The Buffalo, Rochester and Pittsburgh Railway thrived on the haulage of heavy freight, primarily Pennsylvania coal, but its passenger service was characterized as "second to none". The first passenger run took place on the Rochester and State Line Railroad on its 15 September 1874 run from Rochester to Le Roy. The last was on 15 October 1955, when the Baltimore and Ohio Railroad ended its Buffalo - Pittsburgh service.

At the start of the 20th century, the BR&P inaugurated a through service connecting Rochester and Pittsburgh. The first run of the Pittsburgh Mail and Express left Rochester at precisely 0900 on 10 October 1899, bound for Pittsburgh, 330 mi to the south. The night departure was called the Pittsburgh Night Express. The return trips were the Buffalo Rochester Mail and Express and the Buffalo Rochester Night Express. These later became the Great Lakes Express and the Pittsburgh Flyer.

The company took pride in doing its job properly. In its report for the year ending 30 June 1915, the New York State Public Service Commission observed that the BR&P had operated 13,877 passenger runs. Of these, 12,628 were on time. The average delay was two minutes.

Commuter rail service on the Buffalo, Rochester and Pittsburgh and the Pennsylvania connected outlying towns and villages to Rochester. In some areas, Darwinian competition resulted in the failure of other rail lines, e.g. the Springville and Sardinia Railroad.

===Pushers and helpers===
 Early freight operations consisted of trains of fewer than twenty cars, for the cars were weak and the locomotives small. The hilly terrain over which the BR&P routes ran posed problems, especially in the days before steel rolling stock. To negotiate these grades, the railroad needed to use helpers and pushers. If the second (or third) engine were put at the head of the train, then too much weight aft might result in a broken coupler and the lethal problem of a runaway. If the additional power were at the back end, then the soft wood cars tended to buckle under the compression. Occasionally, a compromise would put the helper locomotive at or near the center of the train. Using helpers brought an additional problem. Since these engines were needed only on steeper grades and since the railroad would never countenance the expense of a second engine and crew on the entire run, the helpers had to return to the bottom of the grade for the next heavy train needing a push. At first, this meant running backward after uncoupling from the rear of the train. The BR&P discouraged backward running as bad practice, a problem that eventually was solved with the construction of wyes for turning around. Additionally, care had to be exercised to avoid placing a caboose between a pusher and a train, as this crushed the soft cabooses.

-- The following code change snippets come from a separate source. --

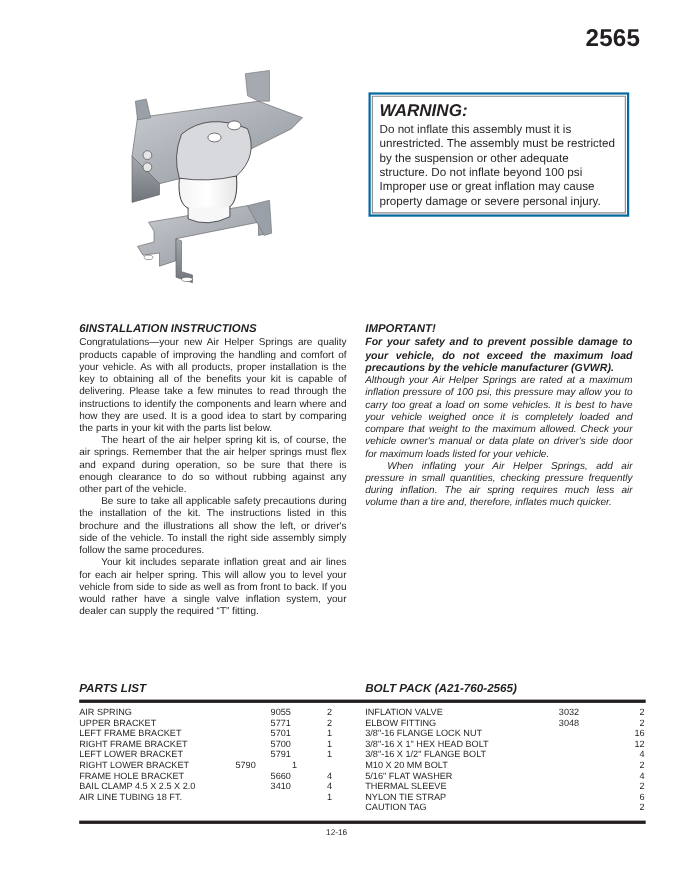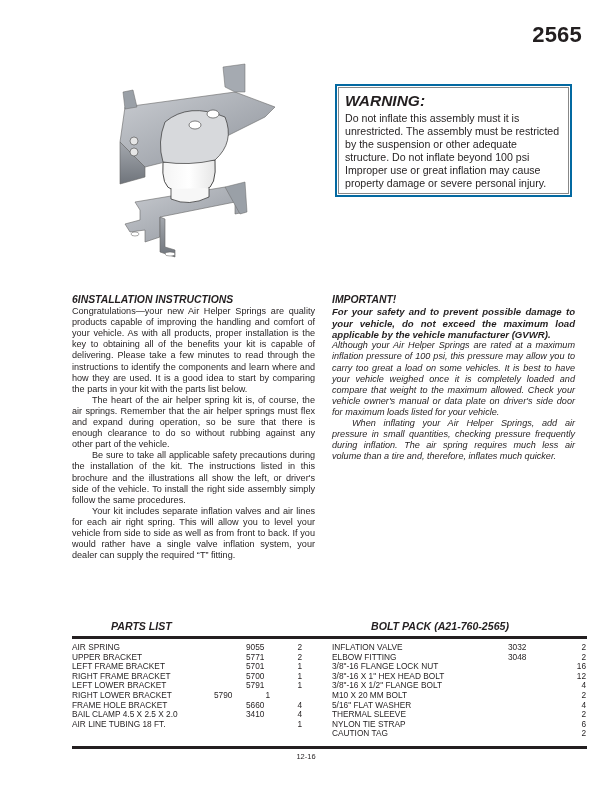"For your safety and to" p.para { text: applicable -> precautions }
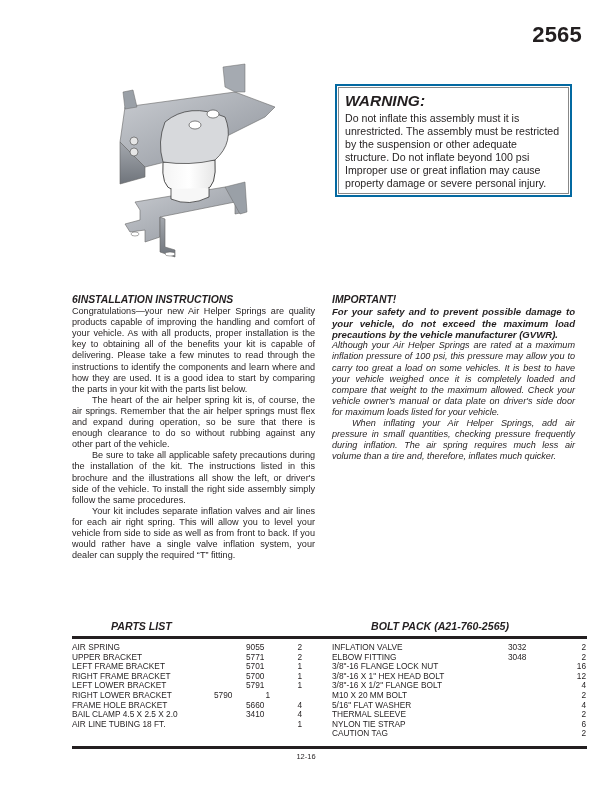"Your kit includes separate inflation" p.para { text: valves and air lines for each air right -> great and air lines for each air helper }
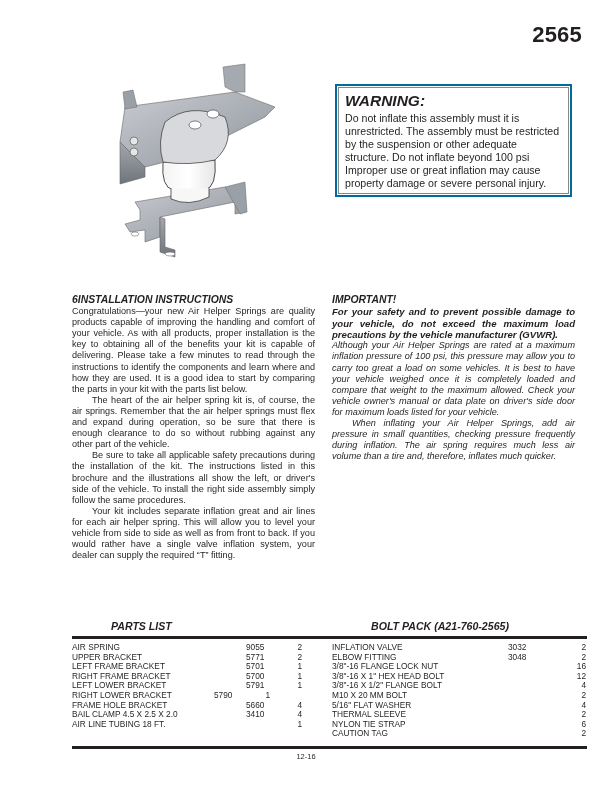"PARTS LIST" .parts-title { margin-left: 39px -> none }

One practice not encouraged by management was disconnecting helper locomotives on the fly. The engineer of the helper would back off on the throttle to unload the coupler, and the fireman would pull the pin to separate the two engines. The helper would then sprint ahead to the siding, throw the switch, pull off the line, and reset the switch, preferably all before the train arrived at the turnout.

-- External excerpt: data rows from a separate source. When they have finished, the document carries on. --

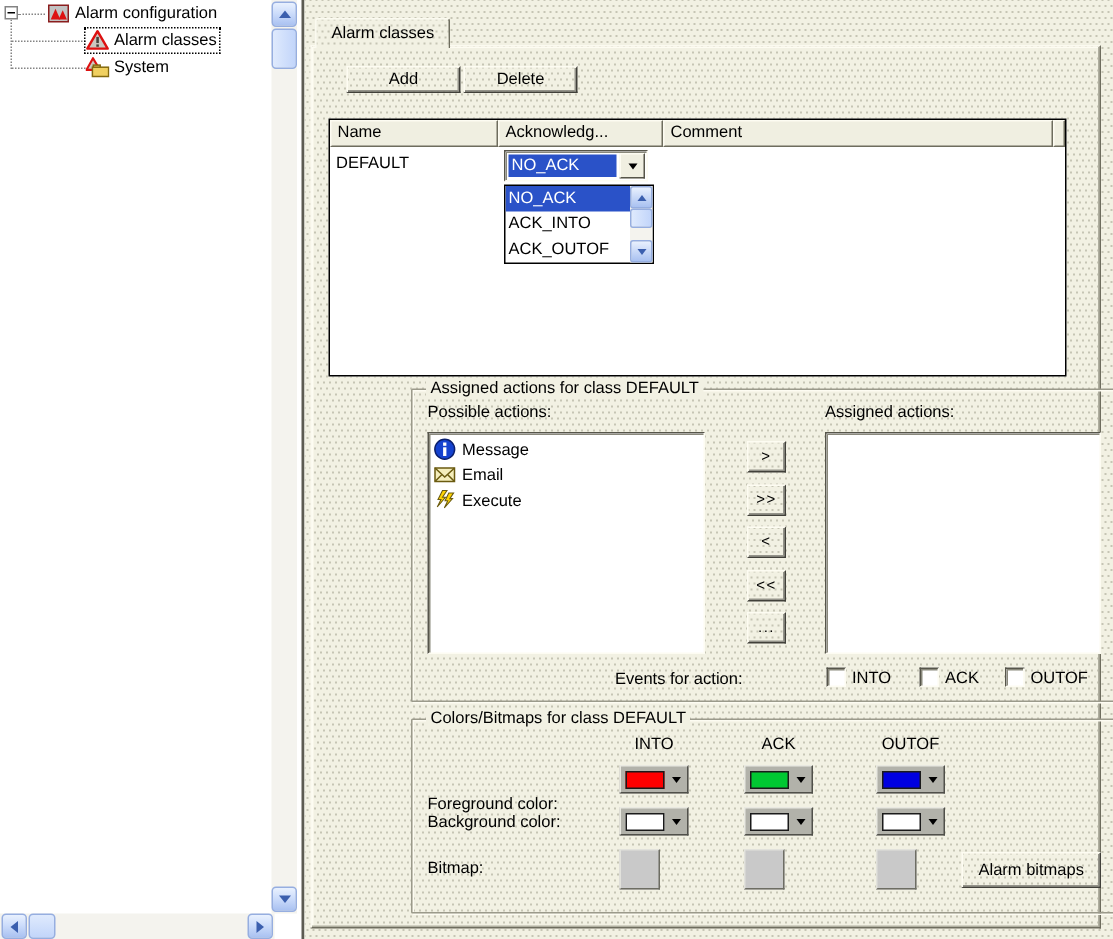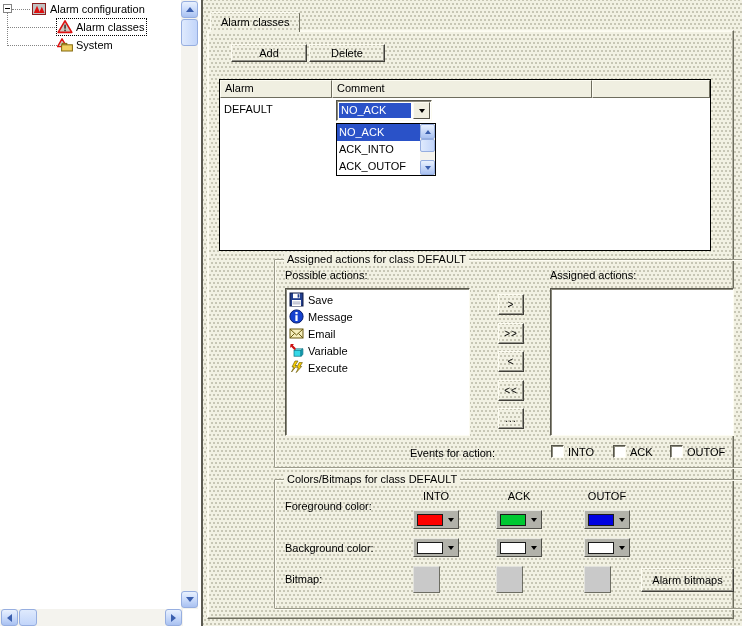"Alarm" div.gh-cell { text: Alarm -> Name }
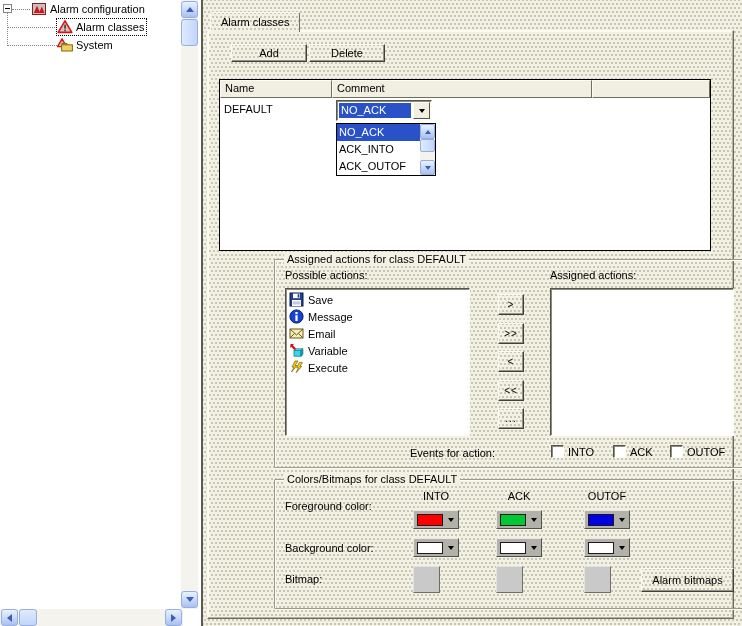"Acknowledg..." div.gh-cell { html: none -> <div>Acknowledg...</div> }
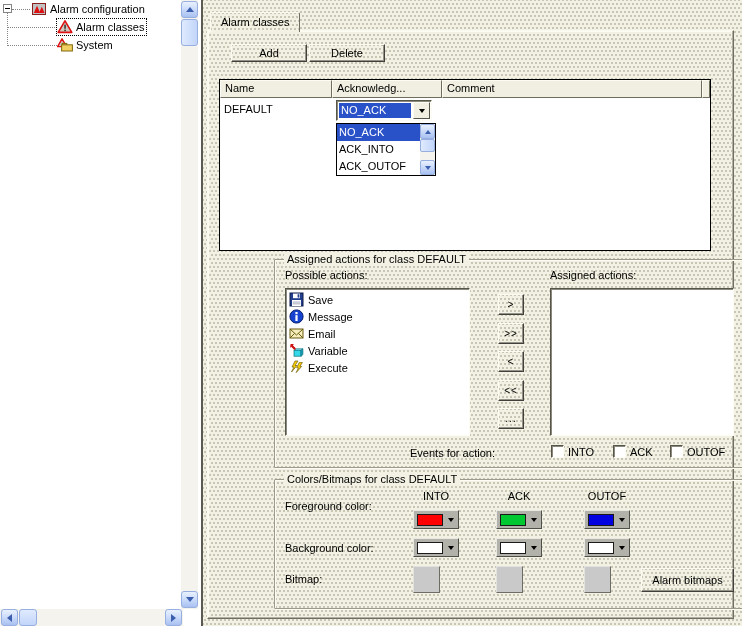"Save" div.pitem { html: <div> <span> <svg> <rect></rect> <rect></rect> <rect></rect> <rect></rect> <rect></rect> <rect></rect> </svg> </span> <span>Save</span> </div> -> none }
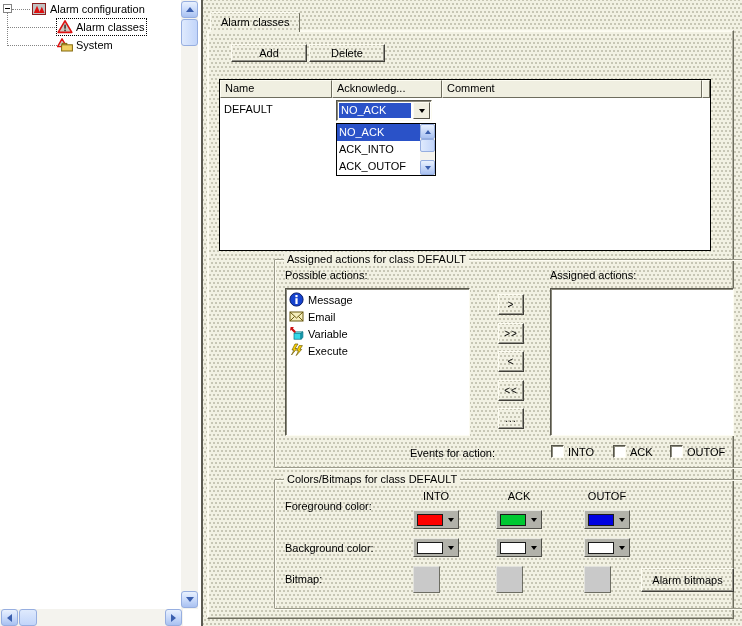"Variable" div.pitem { html: <div> <span> <svg> <path></path> <rect></rect> <path></path> <path></path> </svg> </span> <span>Variable</span> </div> -> none }
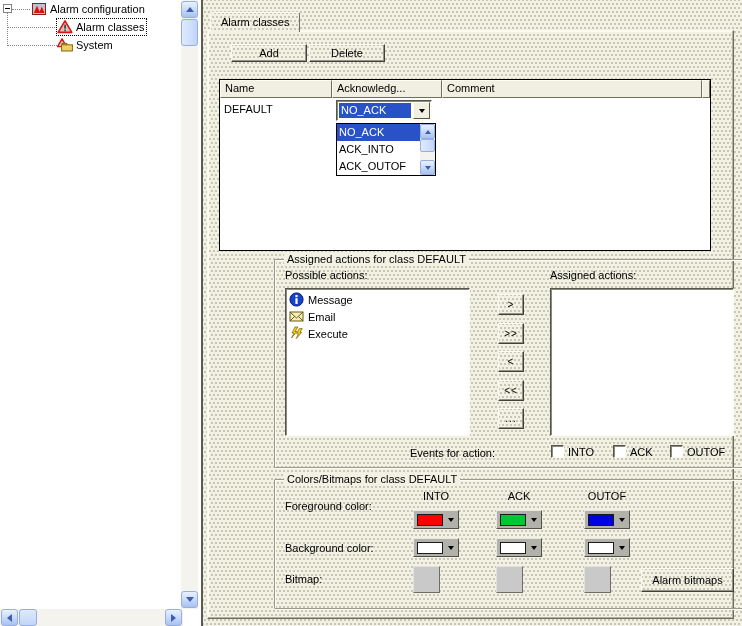"Foreground color:" span.glabel { top: 20px -> 50px }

The BR&P had four divisions, and helpers/pushers were used on all of them. The real difference arose because of the preponderance of heavy loads running northbound. For instance, coal trains were loaded northbound and empty southbound, as were the oil tankers. However, prior to World War I, the BR&P ran ore trains from Buffalo south to the iron mills in DuBois. The steepest grades were in the Buffalo Division, but they were uphill southbound and thus not a problem for the coal trains northbound. The ore trains had to negotiate these grades uphill, and, in the days before the Mallets, the ore trains out of Buffalo Creek had two Consolidations at the front and three at the rear. The Clarion Hill grade of the Middle Division, while not the steepest, did pose the greatest challenges. The worst grades on the BR&P were in the 84 to 89 ft per mile range.

In later years, when wood freight cars had long been forgotten, helpers and pushers remained, although in the form of much larger, heavier, more powerful locomotives assisting far heavier trains. The BR&P operated two 700 series of Mallets: the comparatively light 700 through 741 and the heavier 742 through 754. Since they differed in frame design, this meant that the weaker 8th century were never doubled together. Instead, a light 700 would be coupled ahead of the heavier one for a double. When two 700 series Mallets were pushing, the same constraint was applied. If the run utilized two light Mallets, then the second one was placed at the rear, ahead of the caboose, and pushed. One more issue with doubled Mallets was whether or not all the bridges on the run were strong enough for two of the 9th century or the heavy 8th century running together.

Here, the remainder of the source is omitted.